◆ **WHAT TO DO**: The line with "Stampo 126 Mini Sfere - PX304: 2 -> none", the line with "Stampo 104 Pomponettes - PX302: none -> 2", and all lines between them in the material below: return these exactly, and no others.
════
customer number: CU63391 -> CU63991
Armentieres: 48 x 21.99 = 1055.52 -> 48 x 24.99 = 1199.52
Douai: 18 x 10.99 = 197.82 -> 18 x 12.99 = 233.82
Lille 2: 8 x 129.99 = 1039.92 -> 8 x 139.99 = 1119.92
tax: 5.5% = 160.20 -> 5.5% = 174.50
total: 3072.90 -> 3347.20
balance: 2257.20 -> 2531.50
════
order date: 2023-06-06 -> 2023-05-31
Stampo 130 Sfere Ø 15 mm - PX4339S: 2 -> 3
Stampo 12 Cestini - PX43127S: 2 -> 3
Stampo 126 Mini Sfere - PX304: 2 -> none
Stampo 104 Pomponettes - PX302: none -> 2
════
◆ **ANSWER BELOW**:
Stampo 126 Mini Sfere - PX304: 2 -> none
Stampo 104 Pomponettes - PX302: none -> 2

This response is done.